Taylor also highlights Purpose Foods Sweet Fiber product, which is made with luo han guo.  The source, he says, “is a cultivated fruit [that] is in relatively short supply compared to other sweeteners. The Chinese government,” he adds, “is rapidly expanding production by supporting several manufacturers, but the potential supply limitations on luo han guo have constrained demand at this time.”

Another instance of this can be seen in the xylitol market, says Xlear’s Craig. “We have seen price fluctuations with the cost of xylitol—demand far outstripped supply about a year to a year-and-a-half ago. The prices almost doubled during that period,” he explains. “It, along with a few other factors, has caused us to work closely with researchers to seek out additional extraction and production techniques.”

A New Generation
Despite certain pressures the industry is facing, natural sweeteners certainly appear to be the wave of the future, whether on your tabletop or in the newest beverage or food product. “I believe the natural sweetener market is going to experience double-digit gains for many years to come, as people switch from artificial and caloric sweeteners to zero-calorie natural sweeteners,” says Taylor. “The health benefits from natural sweeteners are big enough to warrant switching from cheaper alternatives.”

Coombs agrees that the future is bright for the sector. “Pricing and supply are the major variables. As the industry grows,” he says, “some of the volatility is removed. This in turn helps the market grow.”

Also optimistic, Craig believes the natural sweetener market is opening up an array of options for diabetics, a condition becoming increasingly common in the United States.

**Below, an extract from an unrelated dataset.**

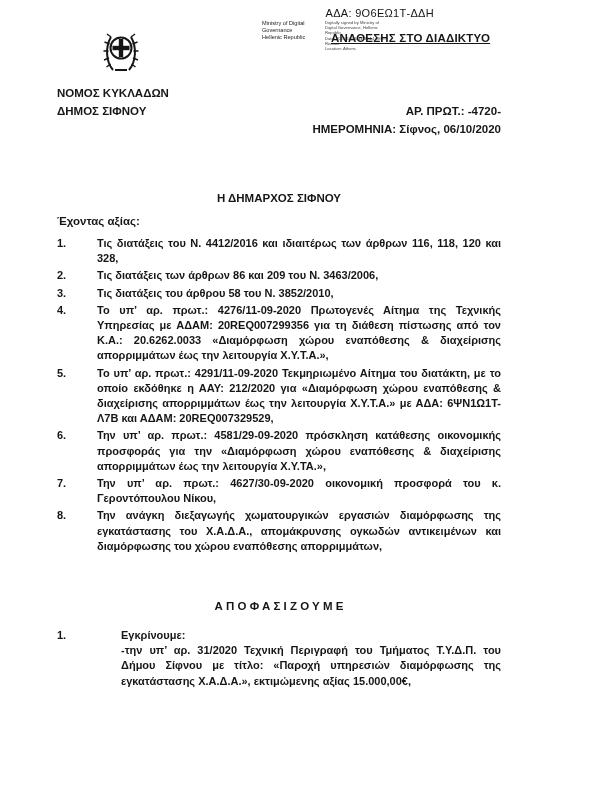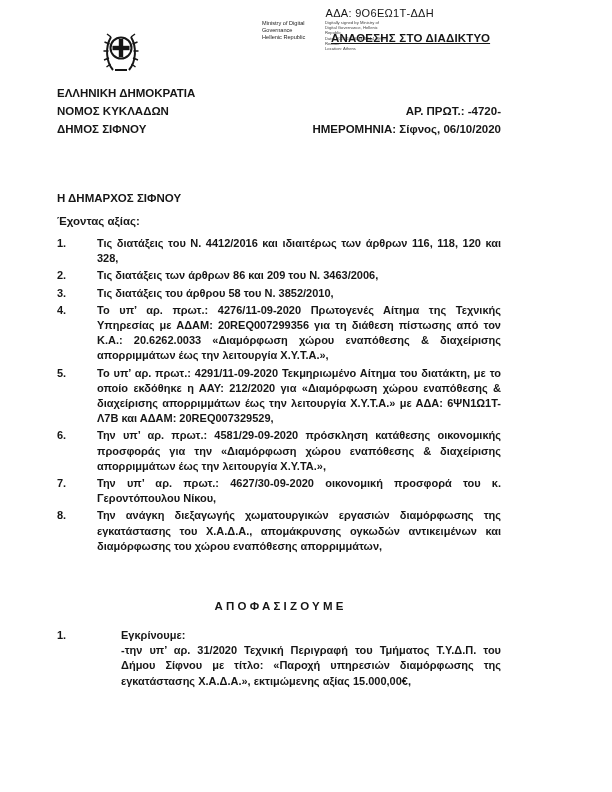"ΕΛΛΗΝΙΚΗ ΔΗΜΟΚΡΑΤΙΑ" div { html: <div>ΕΛΛΗΝΙΚΗ ΔΗΜΟΚΡΑΤΙΑ</div> -> none }
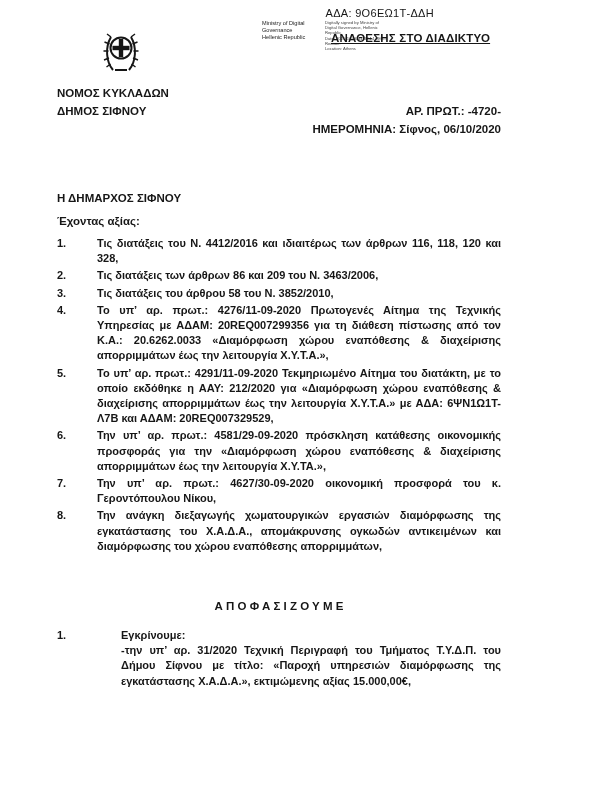"Η ΔΗΜΑΡΧΟΣ ΣΙΦΝΟΥ" .title-mayor { text-align: left -> center }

He explains that many suffering from diabetes will tend to crave “prohibited” food items, but helping “them understand what options or sweetener alternatives are available to them” will help them maintain a healthy and satisfying diet.

Jacobson of Omezing is also confident that companies will go above and beyond the strategies of the past and “grab hold of social responsibilities and lead us into healthier sweetener options across food and beverage products. Perhaps the focus on natural foods, organics and vegetarian diets in time,” he says, “will even stymie the development of alternative sweeteners that are posing such drastic health concerns.”

Where will the market expand to next? Considering the inherent benefits of many of these naturally sweet alternatives, the next plateau to be conquered by this category may be functional foods. “Functional sweeteners or sweeteners with built-in health benefits are gaining traction in the marketplace,” says Taylor. “Purpose Foods (Sweet Fiber), Wisdom (Sweetleaf Sweetener) and NOW Foods (Stevia Balance with Inulin) market sugar substitutes with soluble fiber in the form of inulin.” The fiber trend has even hit the mainstream, notes Taylor, with artificial sweeteners like Splenda offering fiber options.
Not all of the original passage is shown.